== Problem statement ==
Go through the material underneath and show every line where the string "boxes" occurs.
───── Dataset content ─────
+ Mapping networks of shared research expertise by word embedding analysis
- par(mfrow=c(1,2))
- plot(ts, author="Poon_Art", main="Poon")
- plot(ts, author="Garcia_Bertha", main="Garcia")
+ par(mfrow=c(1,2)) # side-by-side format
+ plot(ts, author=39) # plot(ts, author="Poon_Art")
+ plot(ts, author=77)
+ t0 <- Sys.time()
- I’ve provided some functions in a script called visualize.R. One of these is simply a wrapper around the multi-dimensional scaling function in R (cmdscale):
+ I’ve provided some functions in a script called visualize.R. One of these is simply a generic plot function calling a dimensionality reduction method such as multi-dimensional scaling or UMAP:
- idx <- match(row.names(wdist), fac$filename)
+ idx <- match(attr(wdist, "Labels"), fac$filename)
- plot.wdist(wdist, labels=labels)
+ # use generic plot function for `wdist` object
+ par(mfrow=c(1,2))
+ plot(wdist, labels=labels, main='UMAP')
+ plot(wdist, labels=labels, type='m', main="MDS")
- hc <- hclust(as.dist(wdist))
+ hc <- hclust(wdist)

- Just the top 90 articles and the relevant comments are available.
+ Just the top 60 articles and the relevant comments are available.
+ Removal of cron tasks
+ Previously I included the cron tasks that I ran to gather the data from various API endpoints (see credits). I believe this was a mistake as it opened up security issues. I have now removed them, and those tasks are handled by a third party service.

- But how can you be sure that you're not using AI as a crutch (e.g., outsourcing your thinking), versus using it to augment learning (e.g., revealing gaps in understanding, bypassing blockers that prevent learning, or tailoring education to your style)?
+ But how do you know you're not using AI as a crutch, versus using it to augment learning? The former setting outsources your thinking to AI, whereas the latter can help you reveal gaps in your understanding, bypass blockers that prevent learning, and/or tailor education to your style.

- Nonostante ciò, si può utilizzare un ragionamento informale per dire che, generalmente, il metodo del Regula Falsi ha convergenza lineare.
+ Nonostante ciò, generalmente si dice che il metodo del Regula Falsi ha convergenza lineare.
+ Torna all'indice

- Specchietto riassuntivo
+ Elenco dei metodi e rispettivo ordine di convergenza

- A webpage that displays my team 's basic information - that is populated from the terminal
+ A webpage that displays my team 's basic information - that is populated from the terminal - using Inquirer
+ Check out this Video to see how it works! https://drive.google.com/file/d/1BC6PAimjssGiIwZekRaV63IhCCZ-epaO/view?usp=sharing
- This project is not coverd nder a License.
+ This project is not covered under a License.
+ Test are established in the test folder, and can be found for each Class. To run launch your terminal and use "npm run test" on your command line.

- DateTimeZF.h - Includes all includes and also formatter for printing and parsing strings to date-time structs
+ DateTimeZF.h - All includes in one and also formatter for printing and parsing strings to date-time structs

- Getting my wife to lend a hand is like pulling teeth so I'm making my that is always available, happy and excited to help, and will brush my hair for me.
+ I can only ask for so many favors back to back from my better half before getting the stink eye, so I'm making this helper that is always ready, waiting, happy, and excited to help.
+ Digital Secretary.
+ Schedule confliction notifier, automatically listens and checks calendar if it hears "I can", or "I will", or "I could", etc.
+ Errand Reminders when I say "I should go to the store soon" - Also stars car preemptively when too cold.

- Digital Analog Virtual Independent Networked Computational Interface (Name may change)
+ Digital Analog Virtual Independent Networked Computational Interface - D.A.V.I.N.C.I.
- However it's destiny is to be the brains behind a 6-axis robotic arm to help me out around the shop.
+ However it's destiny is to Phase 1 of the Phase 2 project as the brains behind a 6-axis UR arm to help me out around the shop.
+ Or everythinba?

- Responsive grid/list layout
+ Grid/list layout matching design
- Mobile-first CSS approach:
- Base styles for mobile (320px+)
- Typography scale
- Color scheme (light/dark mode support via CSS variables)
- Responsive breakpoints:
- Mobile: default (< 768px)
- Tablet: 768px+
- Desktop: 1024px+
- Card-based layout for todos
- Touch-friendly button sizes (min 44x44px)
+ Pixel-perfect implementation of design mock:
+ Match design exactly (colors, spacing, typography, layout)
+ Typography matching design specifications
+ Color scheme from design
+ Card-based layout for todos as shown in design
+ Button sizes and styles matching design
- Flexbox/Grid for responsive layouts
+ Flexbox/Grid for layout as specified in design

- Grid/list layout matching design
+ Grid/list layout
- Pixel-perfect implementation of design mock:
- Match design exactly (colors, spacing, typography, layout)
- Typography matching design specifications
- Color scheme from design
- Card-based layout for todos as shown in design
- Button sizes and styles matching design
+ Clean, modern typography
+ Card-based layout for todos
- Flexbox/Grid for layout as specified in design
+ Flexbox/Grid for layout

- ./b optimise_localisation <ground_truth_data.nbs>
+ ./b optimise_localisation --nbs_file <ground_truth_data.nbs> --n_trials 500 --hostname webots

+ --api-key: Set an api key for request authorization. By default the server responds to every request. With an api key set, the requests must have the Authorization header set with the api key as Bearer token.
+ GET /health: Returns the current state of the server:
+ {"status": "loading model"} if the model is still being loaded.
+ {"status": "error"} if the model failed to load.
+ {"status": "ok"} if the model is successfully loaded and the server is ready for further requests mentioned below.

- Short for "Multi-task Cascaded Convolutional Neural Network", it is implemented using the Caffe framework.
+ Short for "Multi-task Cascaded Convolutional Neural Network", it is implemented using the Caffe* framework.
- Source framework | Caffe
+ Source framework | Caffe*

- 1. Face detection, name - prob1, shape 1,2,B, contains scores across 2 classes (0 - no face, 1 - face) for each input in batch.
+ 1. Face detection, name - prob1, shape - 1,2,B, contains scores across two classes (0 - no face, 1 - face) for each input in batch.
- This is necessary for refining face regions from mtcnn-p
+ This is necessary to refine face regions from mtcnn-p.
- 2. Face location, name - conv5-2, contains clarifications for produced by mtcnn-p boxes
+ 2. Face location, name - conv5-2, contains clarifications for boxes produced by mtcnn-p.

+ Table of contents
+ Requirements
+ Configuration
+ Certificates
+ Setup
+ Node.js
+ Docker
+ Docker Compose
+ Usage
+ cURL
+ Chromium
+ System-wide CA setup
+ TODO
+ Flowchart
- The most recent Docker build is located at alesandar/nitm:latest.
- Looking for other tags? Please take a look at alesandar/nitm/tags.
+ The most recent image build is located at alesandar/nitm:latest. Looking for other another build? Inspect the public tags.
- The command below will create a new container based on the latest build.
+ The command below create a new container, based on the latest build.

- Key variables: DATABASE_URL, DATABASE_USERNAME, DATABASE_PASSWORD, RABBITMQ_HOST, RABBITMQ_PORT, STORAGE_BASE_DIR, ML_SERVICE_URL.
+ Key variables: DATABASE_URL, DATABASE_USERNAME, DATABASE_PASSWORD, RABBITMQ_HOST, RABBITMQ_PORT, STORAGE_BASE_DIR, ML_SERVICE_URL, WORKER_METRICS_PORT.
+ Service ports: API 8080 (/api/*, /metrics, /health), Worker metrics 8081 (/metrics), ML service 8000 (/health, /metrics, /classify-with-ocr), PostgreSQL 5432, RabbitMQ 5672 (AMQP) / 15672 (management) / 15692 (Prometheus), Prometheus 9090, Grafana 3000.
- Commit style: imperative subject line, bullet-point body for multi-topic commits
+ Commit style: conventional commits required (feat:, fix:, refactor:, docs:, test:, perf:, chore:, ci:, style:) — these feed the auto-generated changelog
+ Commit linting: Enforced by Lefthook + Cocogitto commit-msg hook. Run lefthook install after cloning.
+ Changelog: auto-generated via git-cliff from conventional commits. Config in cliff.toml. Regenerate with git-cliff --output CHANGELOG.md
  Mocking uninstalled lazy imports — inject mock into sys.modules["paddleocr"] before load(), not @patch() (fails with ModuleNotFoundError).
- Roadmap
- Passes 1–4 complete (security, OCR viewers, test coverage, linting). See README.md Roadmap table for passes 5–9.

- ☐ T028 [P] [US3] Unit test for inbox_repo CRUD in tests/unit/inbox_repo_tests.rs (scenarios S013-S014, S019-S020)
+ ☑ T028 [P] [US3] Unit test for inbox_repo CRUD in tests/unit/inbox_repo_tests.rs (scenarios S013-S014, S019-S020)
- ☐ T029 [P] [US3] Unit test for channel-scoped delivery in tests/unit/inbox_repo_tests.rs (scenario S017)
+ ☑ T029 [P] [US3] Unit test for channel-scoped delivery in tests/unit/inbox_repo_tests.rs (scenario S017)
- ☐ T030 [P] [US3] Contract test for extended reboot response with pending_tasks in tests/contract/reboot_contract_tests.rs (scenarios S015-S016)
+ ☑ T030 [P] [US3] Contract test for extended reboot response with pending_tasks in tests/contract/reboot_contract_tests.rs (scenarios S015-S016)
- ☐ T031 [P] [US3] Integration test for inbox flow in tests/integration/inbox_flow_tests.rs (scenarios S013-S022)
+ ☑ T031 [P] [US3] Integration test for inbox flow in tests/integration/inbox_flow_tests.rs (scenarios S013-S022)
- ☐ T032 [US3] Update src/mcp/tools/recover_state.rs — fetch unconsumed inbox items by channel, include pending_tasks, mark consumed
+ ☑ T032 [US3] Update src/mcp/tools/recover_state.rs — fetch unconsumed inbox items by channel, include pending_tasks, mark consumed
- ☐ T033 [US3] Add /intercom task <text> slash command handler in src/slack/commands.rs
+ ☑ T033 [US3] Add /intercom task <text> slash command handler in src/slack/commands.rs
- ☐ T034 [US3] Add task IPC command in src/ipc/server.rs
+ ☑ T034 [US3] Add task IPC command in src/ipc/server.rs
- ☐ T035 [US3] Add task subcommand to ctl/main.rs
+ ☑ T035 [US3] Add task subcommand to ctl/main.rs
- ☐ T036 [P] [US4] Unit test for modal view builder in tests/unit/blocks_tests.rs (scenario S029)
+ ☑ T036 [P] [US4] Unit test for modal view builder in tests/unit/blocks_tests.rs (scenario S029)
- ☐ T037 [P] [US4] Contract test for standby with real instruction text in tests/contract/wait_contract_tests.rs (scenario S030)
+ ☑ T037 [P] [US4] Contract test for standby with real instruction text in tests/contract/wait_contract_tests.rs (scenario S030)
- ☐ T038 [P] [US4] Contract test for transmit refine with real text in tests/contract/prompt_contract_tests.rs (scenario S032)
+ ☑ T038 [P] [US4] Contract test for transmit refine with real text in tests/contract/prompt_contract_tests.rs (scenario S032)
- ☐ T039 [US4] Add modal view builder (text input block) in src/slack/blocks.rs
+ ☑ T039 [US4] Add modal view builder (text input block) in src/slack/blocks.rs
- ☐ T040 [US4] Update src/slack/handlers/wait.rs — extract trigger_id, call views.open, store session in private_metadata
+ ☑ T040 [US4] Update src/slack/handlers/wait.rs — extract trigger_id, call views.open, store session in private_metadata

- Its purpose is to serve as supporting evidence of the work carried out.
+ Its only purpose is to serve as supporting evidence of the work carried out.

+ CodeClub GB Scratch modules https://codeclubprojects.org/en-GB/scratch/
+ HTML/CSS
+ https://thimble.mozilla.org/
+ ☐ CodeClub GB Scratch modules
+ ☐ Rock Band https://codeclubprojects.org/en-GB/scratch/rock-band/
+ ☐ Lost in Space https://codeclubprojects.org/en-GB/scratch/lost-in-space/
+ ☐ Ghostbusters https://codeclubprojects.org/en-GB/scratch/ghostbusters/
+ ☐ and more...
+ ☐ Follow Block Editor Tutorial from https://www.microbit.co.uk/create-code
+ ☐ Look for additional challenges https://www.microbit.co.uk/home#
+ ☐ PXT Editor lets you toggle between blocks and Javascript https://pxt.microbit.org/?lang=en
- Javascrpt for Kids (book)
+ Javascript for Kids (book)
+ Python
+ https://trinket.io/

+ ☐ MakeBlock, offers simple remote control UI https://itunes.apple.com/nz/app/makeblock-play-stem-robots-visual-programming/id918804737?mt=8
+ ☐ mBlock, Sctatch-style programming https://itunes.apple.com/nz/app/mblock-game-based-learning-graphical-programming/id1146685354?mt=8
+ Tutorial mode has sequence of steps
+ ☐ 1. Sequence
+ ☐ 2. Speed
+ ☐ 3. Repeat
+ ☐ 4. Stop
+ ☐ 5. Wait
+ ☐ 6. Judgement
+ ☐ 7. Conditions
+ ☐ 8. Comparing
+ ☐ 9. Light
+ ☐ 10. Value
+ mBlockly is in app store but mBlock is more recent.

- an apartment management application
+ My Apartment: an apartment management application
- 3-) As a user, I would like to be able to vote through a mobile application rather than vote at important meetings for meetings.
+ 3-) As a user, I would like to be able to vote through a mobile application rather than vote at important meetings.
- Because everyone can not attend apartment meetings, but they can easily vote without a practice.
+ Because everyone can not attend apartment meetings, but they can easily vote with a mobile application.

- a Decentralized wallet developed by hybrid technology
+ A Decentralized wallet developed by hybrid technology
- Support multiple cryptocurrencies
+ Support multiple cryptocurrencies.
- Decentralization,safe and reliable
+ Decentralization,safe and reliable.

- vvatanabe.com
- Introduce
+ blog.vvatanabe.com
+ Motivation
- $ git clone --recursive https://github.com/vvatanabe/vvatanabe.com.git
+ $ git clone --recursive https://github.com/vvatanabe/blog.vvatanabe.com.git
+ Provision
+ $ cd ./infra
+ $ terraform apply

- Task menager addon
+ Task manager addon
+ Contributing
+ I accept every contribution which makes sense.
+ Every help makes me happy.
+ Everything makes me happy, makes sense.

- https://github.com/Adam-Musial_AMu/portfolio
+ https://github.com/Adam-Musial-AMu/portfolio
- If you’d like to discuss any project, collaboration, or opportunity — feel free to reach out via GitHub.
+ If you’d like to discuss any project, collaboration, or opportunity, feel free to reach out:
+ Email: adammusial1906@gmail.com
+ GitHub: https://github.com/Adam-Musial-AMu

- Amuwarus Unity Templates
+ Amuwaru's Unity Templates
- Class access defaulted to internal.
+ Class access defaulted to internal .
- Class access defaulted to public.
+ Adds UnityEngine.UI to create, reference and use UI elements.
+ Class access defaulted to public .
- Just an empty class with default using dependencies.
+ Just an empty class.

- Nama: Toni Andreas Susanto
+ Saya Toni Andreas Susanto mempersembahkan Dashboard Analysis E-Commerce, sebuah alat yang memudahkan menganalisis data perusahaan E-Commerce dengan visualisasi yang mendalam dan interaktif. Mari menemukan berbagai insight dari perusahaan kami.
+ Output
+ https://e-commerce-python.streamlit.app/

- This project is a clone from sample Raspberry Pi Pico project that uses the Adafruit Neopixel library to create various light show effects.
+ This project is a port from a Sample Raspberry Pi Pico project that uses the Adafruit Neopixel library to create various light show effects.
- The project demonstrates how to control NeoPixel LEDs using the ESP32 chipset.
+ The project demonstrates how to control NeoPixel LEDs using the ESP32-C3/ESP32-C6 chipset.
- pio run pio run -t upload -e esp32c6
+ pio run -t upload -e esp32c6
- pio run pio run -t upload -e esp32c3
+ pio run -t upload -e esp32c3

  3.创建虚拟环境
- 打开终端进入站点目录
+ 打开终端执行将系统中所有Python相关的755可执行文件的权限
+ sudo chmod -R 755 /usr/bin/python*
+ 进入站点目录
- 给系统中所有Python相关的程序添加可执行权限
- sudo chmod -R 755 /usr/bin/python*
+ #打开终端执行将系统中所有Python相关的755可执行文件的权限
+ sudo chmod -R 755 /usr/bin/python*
─────
== Response area ==
- 2. Face location, name - conv5-2, contains clarifications for produced by mtcnn-p boxes
+ 2. Face location, name - conv5-2, contains clarifications for boxes produced by mtcnn-p.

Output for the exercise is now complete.